[GIVEN RECORDS]:
────

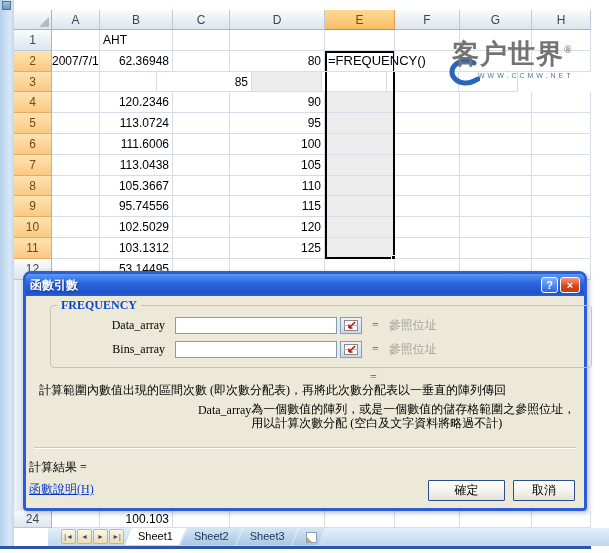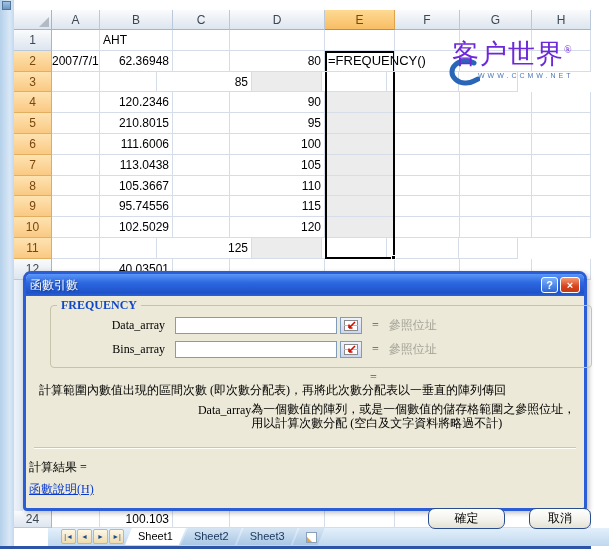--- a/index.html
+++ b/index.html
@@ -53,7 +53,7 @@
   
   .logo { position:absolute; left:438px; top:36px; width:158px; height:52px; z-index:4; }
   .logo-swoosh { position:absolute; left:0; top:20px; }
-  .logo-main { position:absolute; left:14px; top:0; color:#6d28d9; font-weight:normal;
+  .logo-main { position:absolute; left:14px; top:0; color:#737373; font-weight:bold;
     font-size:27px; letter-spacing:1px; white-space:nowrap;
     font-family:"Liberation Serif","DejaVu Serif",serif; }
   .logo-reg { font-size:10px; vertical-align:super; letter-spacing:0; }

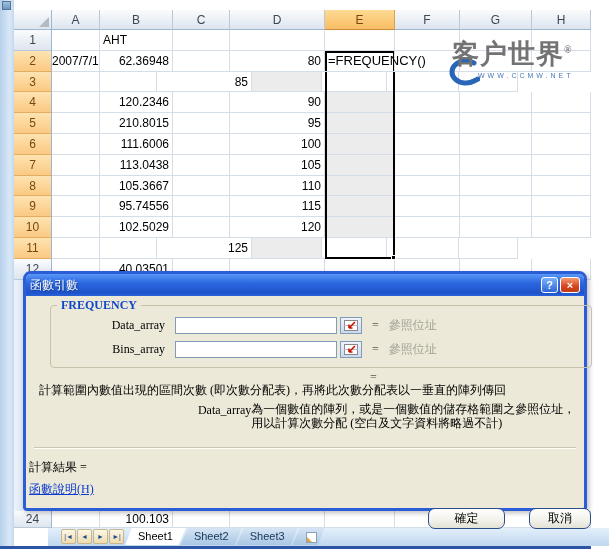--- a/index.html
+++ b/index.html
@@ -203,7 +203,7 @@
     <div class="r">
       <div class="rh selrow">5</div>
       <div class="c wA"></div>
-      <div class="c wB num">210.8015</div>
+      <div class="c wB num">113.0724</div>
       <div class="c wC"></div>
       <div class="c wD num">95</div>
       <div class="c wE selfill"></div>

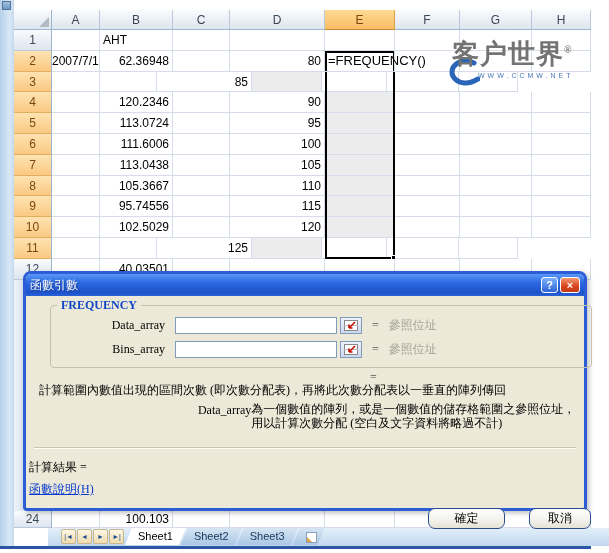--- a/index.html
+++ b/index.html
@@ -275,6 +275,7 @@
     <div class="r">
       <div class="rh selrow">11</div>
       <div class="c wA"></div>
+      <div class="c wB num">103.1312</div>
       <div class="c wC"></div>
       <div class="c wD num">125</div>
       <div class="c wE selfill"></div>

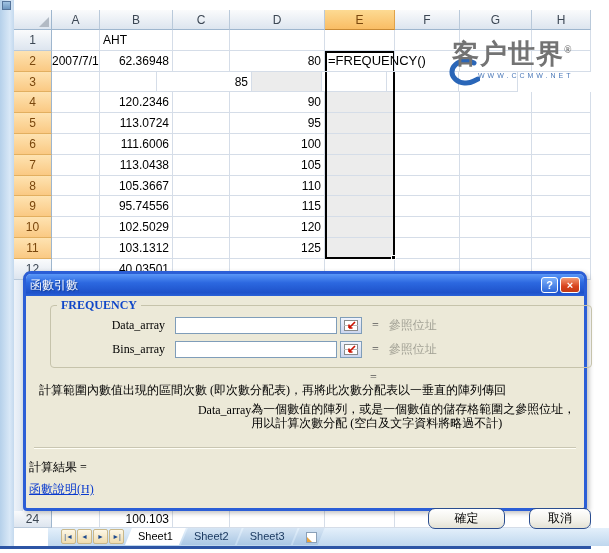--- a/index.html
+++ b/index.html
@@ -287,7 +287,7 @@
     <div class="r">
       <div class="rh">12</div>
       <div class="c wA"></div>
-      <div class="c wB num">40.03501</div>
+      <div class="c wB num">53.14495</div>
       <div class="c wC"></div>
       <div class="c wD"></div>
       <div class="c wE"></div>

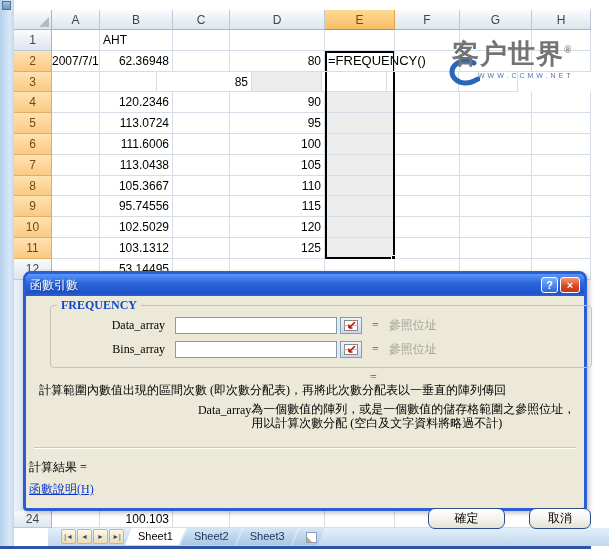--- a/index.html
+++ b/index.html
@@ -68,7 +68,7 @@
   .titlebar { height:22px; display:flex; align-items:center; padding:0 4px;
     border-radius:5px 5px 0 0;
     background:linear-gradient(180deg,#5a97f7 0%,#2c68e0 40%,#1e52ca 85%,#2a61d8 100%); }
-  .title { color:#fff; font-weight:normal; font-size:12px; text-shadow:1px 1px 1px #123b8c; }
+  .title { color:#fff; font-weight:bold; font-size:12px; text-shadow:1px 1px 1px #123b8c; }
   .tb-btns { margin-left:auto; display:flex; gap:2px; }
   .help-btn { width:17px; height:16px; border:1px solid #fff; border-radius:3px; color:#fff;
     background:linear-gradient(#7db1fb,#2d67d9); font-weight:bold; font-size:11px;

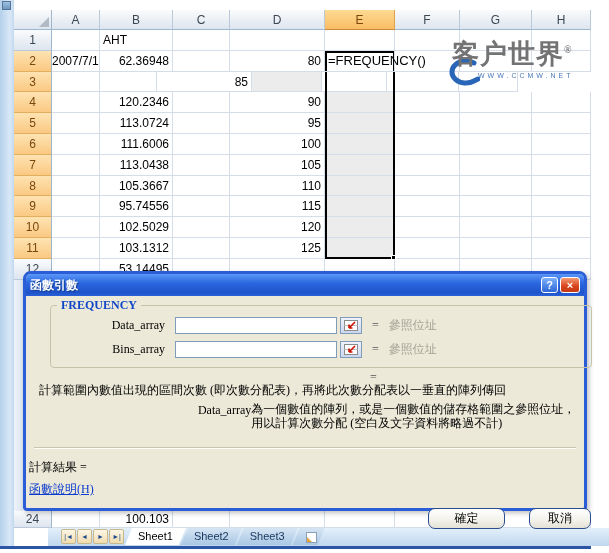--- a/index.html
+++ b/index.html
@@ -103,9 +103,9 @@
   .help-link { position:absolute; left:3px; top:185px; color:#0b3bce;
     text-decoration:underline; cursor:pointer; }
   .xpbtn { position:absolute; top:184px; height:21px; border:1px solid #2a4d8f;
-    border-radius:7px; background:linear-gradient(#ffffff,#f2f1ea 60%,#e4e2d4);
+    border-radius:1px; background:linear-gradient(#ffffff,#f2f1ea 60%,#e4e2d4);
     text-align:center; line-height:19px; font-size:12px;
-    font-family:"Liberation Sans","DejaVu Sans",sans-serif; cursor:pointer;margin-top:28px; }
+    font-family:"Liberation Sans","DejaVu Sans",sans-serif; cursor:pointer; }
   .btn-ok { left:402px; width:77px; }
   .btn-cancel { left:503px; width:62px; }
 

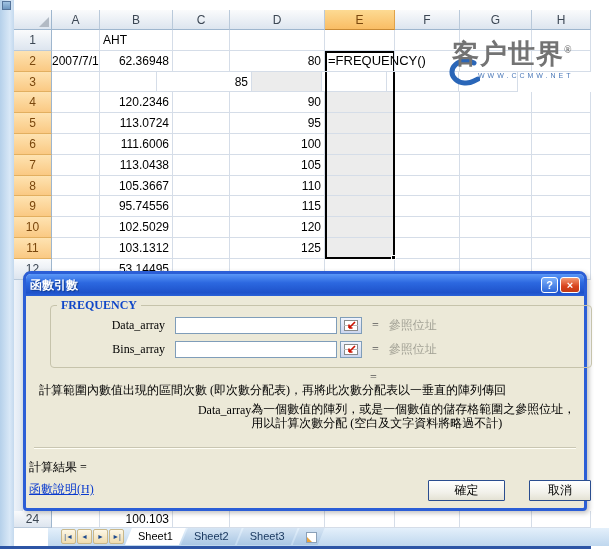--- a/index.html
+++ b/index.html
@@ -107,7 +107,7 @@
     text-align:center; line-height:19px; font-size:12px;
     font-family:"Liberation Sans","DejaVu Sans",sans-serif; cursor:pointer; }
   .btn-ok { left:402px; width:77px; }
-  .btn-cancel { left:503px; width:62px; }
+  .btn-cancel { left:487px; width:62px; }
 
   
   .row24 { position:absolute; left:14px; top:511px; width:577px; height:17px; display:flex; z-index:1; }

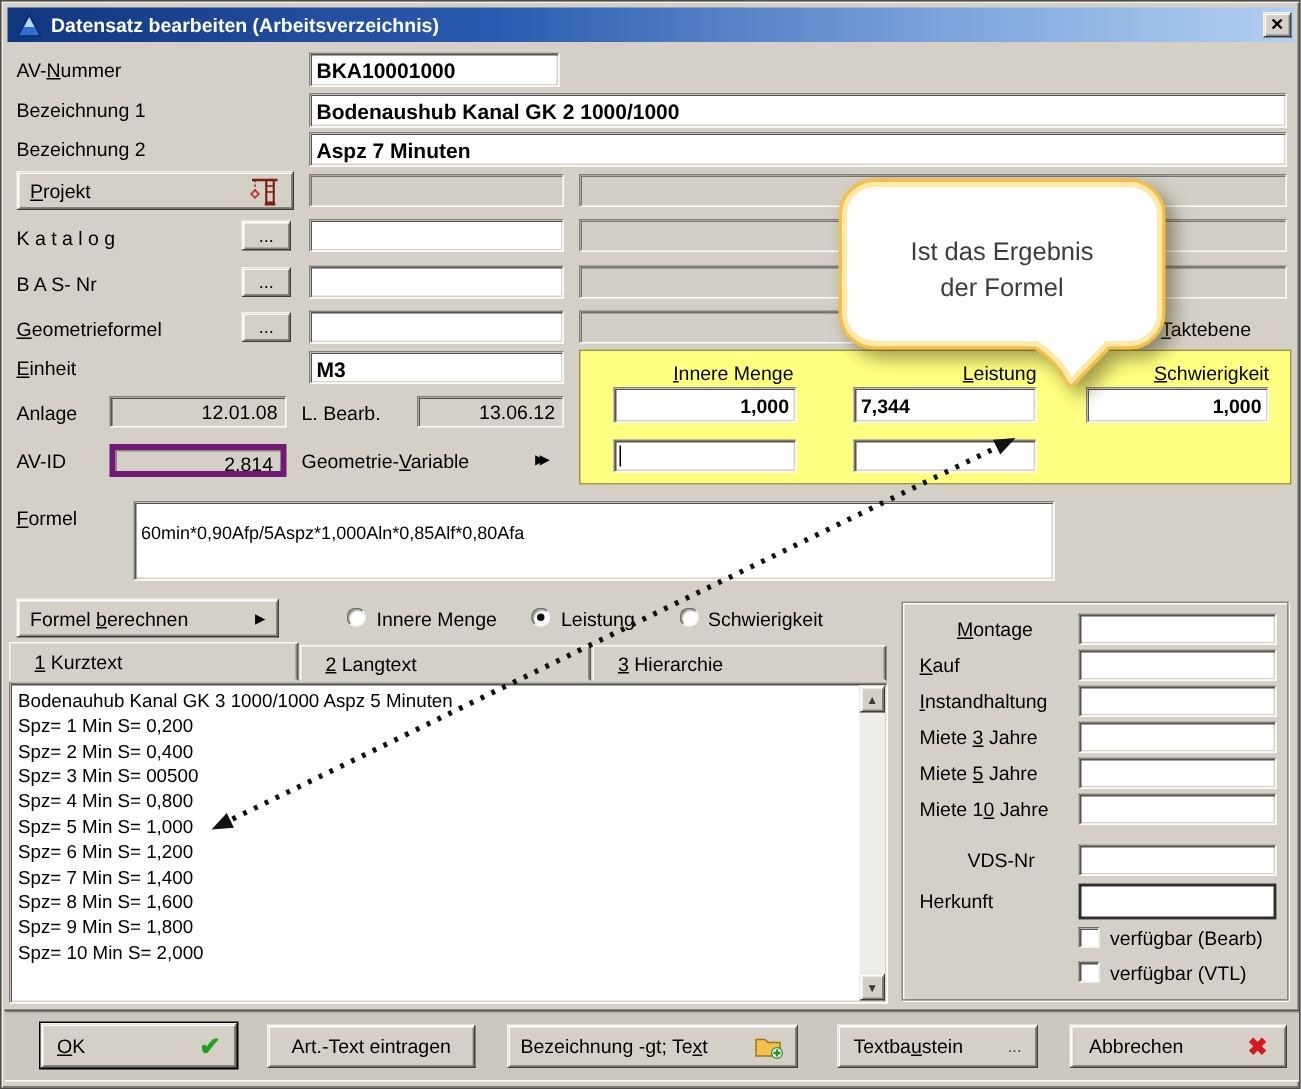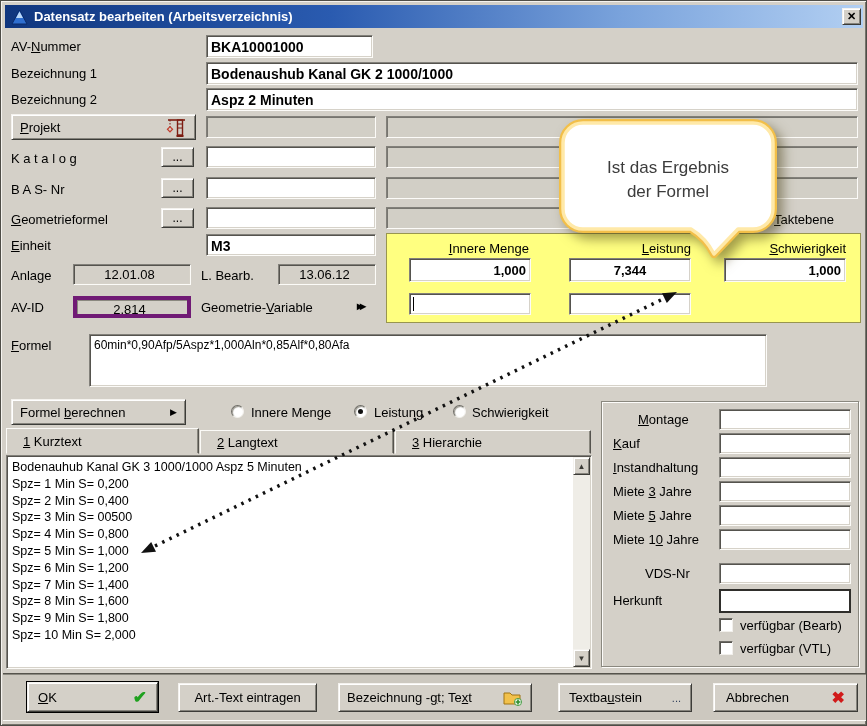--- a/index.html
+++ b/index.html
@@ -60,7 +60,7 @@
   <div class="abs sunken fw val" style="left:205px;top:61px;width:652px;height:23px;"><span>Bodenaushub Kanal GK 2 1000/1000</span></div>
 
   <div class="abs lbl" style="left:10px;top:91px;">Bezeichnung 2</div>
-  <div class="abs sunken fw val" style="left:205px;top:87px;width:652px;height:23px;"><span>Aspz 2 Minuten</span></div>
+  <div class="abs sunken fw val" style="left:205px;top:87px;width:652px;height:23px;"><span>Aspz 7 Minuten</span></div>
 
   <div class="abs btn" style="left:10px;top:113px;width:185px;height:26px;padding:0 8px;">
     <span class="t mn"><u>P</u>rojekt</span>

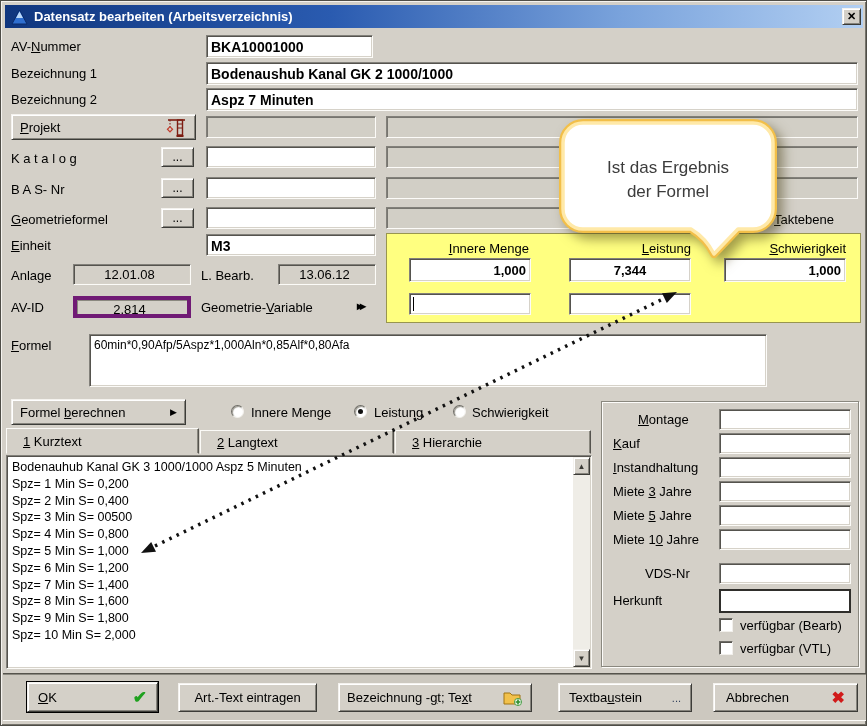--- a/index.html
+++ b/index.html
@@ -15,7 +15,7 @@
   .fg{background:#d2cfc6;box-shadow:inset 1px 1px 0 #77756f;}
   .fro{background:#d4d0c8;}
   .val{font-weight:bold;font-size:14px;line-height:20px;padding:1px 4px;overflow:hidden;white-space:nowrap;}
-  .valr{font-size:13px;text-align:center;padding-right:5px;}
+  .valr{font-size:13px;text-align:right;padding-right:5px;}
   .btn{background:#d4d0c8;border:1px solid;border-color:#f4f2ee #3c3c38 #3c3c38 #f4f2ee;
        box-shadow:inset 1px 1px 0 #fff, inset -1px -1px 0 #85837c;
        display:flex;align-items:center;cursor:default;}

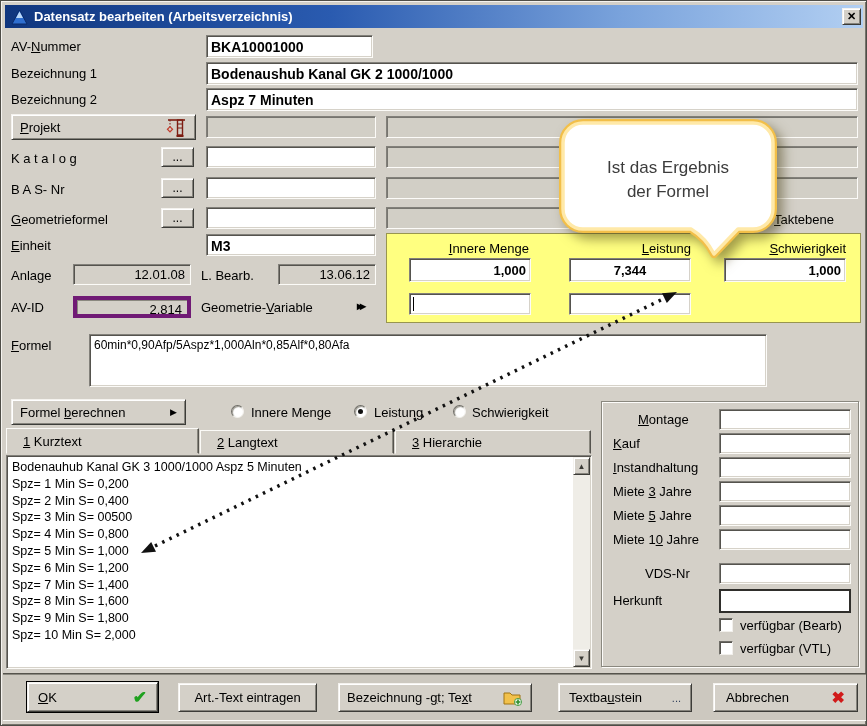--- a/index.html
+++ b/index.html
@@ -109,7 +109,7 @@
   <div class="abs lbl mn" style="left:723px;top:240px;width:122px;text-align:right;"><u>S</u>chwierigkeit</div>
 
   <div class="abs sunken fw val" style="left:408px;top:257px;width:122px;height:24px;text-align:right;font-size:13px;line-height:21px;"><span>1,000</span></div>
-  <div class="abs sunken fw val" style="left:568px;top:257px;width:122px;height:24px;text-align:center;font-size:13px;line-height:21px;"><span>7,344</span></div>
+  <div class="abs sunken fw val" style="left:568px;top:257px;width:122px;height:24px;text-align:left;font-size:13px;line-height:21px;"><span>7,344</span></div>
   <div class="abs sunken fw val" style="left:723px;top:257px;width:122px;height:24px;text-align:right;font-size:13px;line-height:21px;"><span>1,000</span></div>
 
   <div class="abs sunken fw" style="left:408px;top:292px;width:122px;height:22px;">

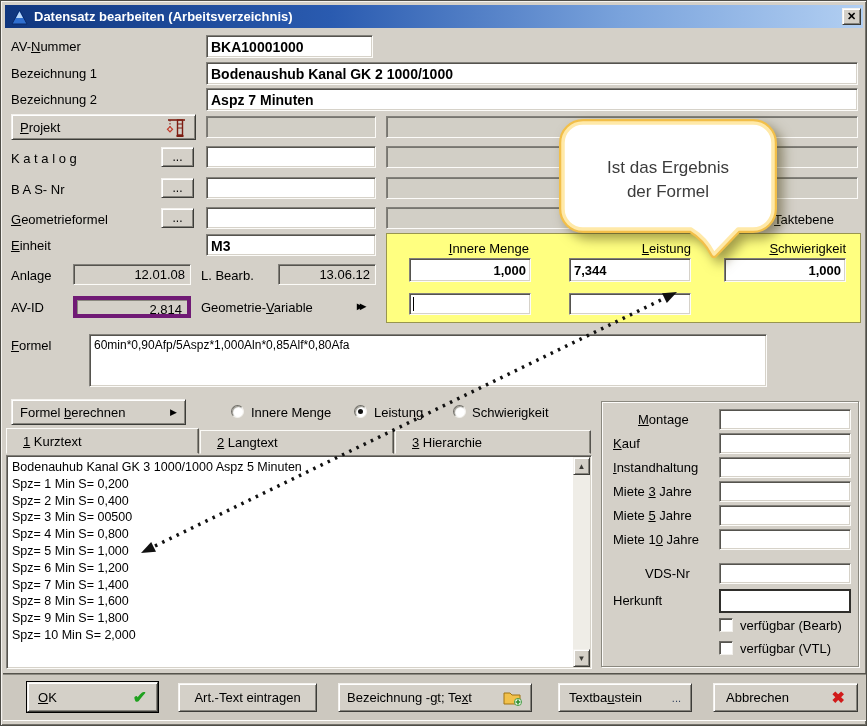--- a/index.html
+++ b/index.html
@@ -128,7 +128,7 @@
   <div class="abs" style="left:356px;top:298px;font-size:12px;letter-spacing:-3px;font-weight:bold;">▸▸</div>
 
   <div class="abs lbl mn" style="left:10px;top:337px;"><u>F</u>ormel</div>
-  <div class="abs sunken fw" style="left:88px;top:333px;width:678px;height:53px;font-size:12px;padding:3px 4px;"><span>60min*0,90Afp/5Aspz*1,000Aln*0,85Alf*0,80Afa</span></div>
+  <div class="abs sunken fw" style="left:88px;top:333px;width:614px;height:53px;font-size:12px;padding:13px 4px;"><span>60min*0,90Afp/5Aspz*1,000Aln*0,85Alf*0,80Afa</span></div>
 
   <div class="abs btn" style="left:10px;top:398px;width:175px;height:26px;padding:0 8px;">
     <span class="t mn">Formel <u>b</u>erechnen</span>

────

The response must match the data line for line, from its first line through the line with "top:0; color:#6d28d9; font-weight:normal;", inclusive, and must leave out the pictures.

--- a/index.html
+++ b/index.html
@@ -53,7 +53,7 @@
   
   .logo { position:absolute; left:438px; top:36px; width:158px; height:52px; z-index:4; }
   .logo-swoosh { position:absolute; left:0; top:20px; }
-  .logo-main { position:absolute; left:14px; top:0; color:#6d28d9; font-weight:normal;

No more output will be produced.